Web interface edit records:
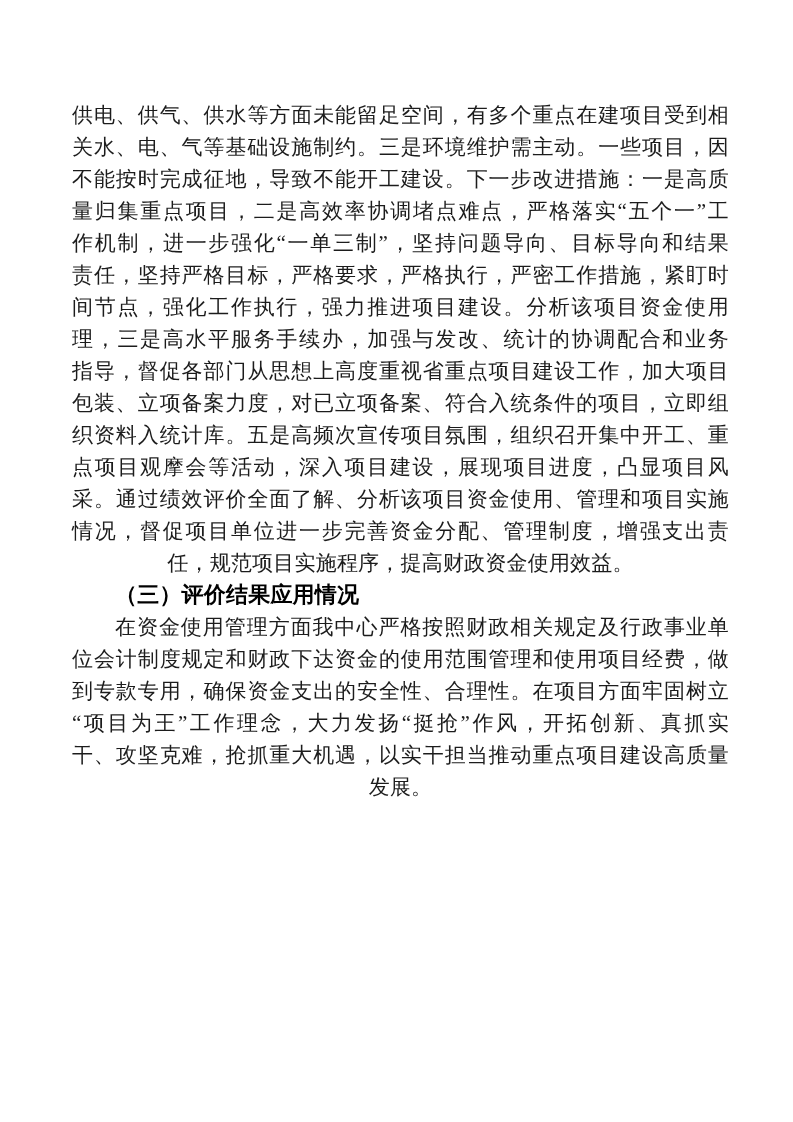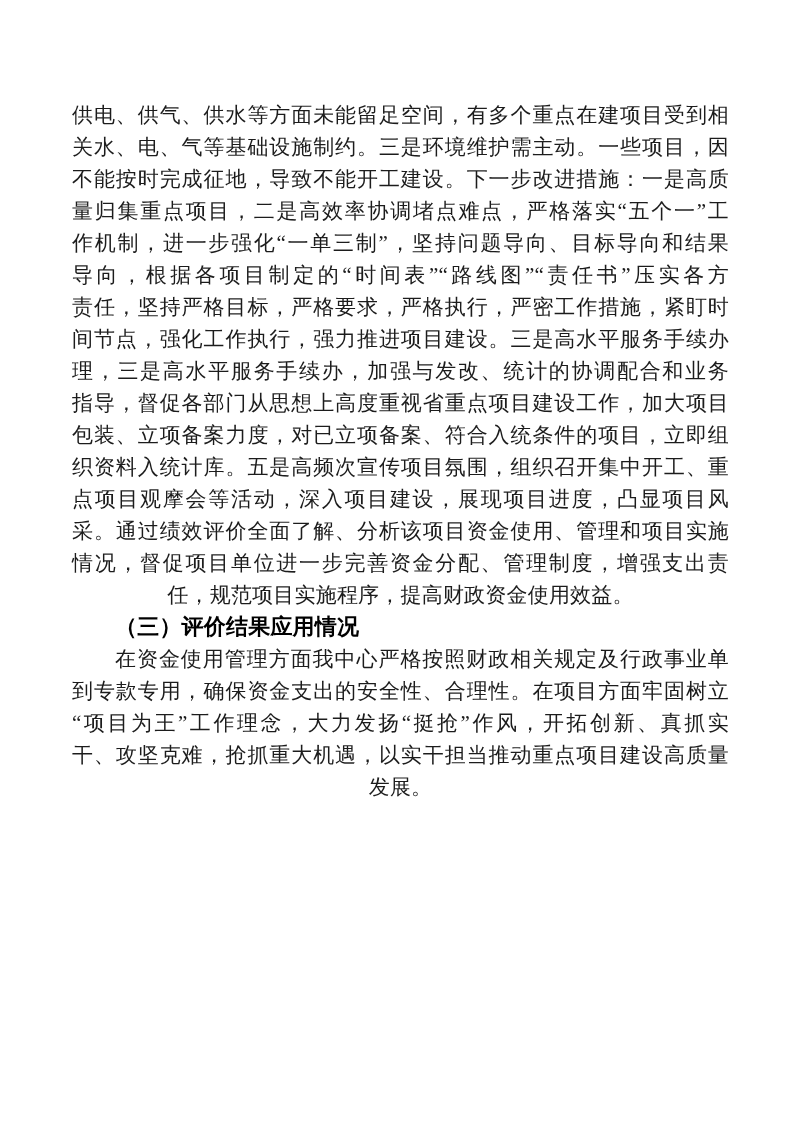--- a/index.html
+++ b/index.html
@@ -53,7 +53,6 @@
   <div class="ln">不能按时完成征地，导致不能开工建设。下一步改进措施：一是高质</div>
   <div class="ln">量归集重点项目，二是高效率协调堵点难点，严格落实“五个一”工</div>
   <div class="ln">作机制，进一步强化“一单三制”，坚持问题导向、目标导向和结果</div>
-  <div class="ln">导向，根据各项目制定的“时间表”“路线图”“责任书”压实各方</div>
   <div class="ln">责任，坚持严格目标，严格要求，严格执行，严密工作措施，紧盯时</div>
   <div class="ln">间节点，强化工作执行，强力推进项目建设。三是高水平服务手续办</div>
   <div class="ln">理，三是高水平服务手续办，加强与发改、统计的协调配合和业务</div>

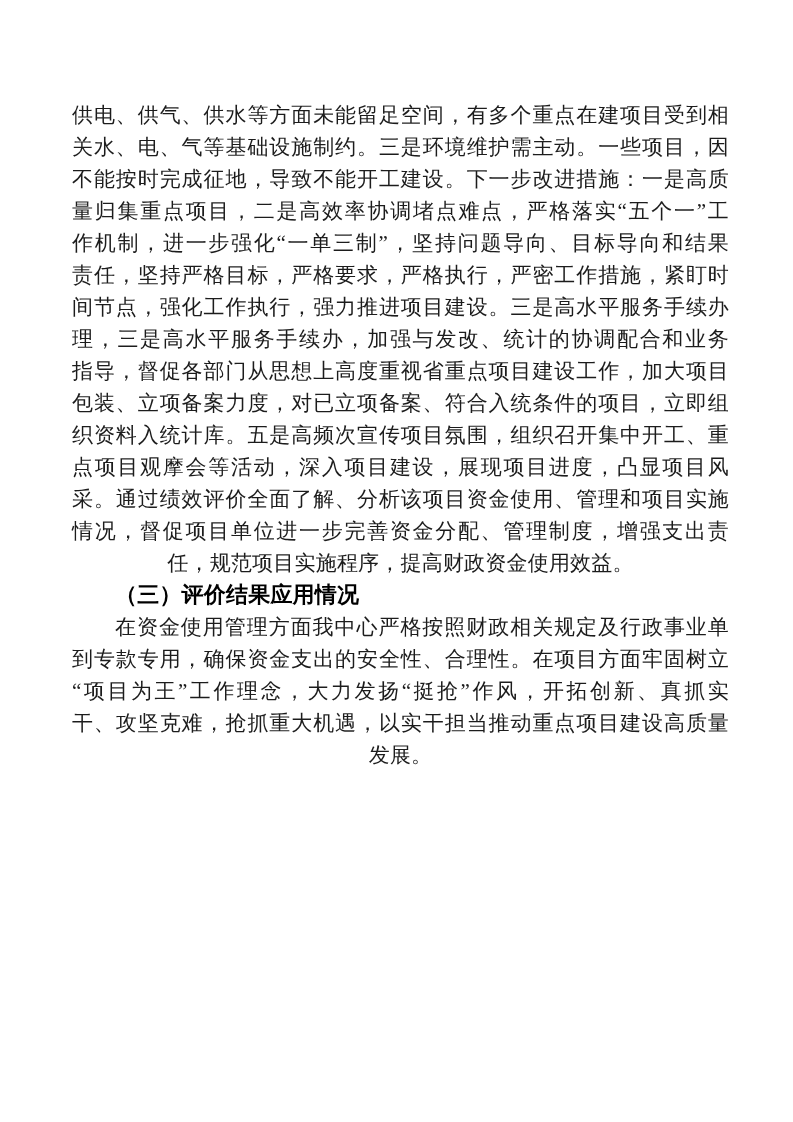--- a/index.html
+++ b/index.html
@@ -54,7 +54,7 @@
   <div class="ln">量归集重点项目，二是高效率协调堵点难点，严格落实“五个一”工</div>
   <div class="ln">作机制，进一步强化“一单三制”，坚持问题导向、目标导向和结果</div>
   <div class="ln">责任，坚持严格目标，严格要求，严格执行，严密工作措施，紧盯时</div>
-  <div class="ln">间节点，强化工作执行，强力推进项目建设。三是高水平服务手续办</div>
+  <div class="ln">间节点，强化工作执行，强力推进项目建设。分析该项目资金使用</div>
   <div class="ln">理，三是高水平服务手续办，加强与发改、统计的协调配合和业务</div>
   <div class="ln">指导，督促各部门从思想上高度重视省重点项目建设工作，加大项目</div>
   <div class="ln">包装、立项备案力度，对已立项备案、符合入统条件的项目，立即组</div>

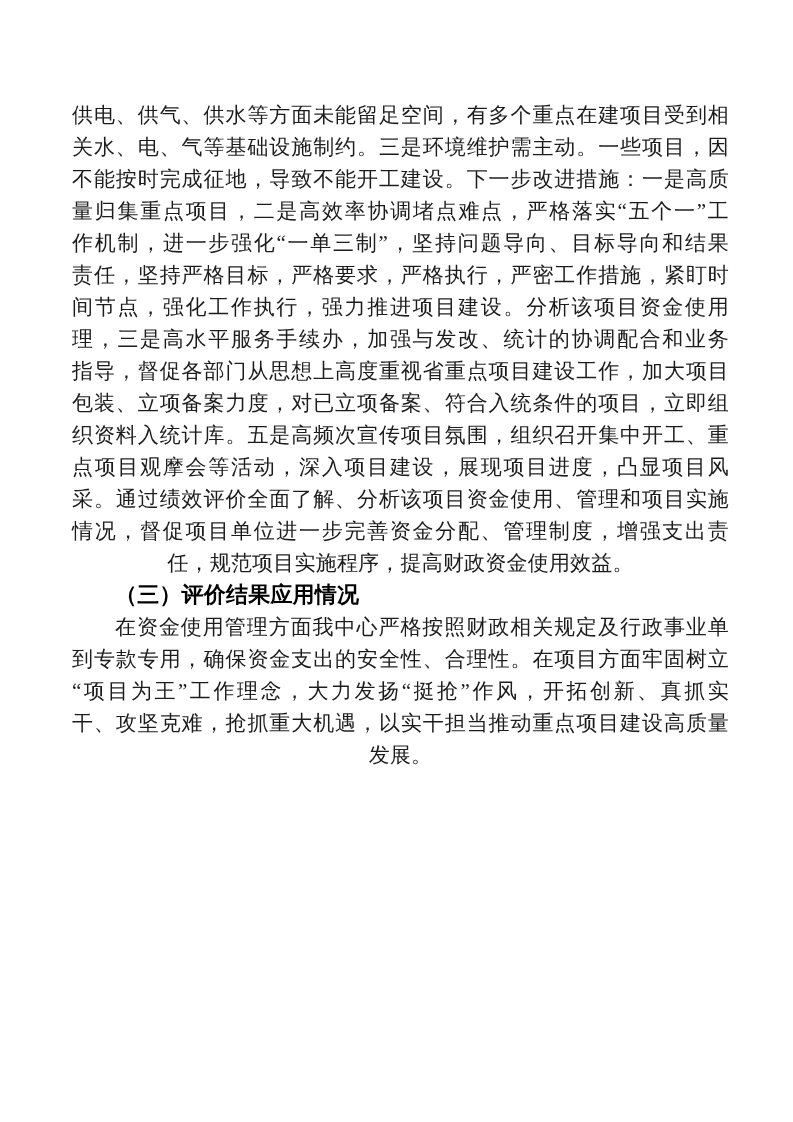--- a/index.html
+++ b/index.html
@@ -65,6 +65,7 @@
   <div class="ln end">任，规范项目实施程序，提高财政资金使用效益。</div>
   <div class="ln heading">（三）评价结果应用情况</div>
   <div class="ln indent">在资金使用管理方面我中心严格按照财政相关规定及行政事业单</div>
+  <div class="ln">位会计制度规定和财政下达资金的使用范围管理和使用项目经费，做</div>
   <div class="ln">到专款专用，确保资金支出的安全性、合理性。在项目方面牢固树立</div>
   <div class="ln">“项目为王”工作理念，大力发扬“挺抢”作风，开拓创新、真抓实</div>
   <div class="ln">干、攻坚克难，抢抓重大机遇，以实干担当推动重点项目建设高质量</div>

Task goal: Repeat the records word for word, skipping pictures.

Solution:
--- a/index.html
+++ b/index.html
@@ -53,7 +53,6 @@
   <div class="ln">不能按时完成征地，导致不能开工建设。下一步改进措施：一是高质</div>
   <div class="ln">量归集重点项目，二是高效率协调堵点难点，严格落实“五个一”工</div>
   <div class="ln">作机制，进一步强化“一单三制”，坚持问题导向、目标导向和结果</div>
-  <div class="ln">导向，根据各项目制定的“时间表”“路线图”“责任书”压实各方</div>
   <div class="ln">责任，坚持严格目标，严格要求，严格执行，严密工作措施，紧盯时</div>
   <div class="ln">间节点，强化工作执行，强力推进项目建设。三是高水平服务手续办</div>
   <div class="ln">理，三是高水平服务手续办，加强与发改、统计的协调配合和业务</div>

--- a/index.html
+++ b/index.html
@@ -54,7 +54,7 @@
   <div class="ln">量归集重点项目，二是高效率协调堵点难点，严格落实“五个一”工</div>
   <div class="ln">作机制，进一步强化“一单三制”，坚持问题导向、目标导向和结果</div>
   <div class="ln">责任，坚持严格目标，严格要求，严格执行，严密工作措施，紧盯时</div>
-  <div class="ln">间节点，强化工作执行，强力推进项目建设。三是高水平服务手续办</div>
+  <div class="ln">间节点，强化工作执行，强力推进项目建设。分析该项目资金使用</div>
   <div class="ln">理，三是高水平服务手续办，加强与发改、统计的协调配合和业务</div>
   <div class="ln">指导，督促各部门从思想上高度重视省重点项目建设工作，加大项目</div>
   <div class="ln">包装、立项备案力度，对已立项备案、符合入统条件的项目，立即组</div>

--- a/index.html
+++ b/index.html
@@ -65,6 +65,7 @@
   <div class="ln end">任，规范项目实施程序，提高财政资金使用效益。</div>
   <div class="ln heading">（三）评价结果应用情况</div>
   <div class="ln indent">在资金使用管理方面我中心严格按照财政相关规定及行政事业单</div>
+  <div class="ln">位会计制度规定和财政下达资金的使用范围管理和使用项目经费，做</div>
   <div class="ln">到专款专用，确保资金支出的安全性、合理性。在项目方面牢固树立</div>
   <div class="ln">“项目为王”工作理念，大力发扬“挺抢”作风，开拓创新、真抓实</div>
   <div class="ln">干、攻坚克难，抢抓重大机遇，以实干担当推动重点项目建设高质量</div>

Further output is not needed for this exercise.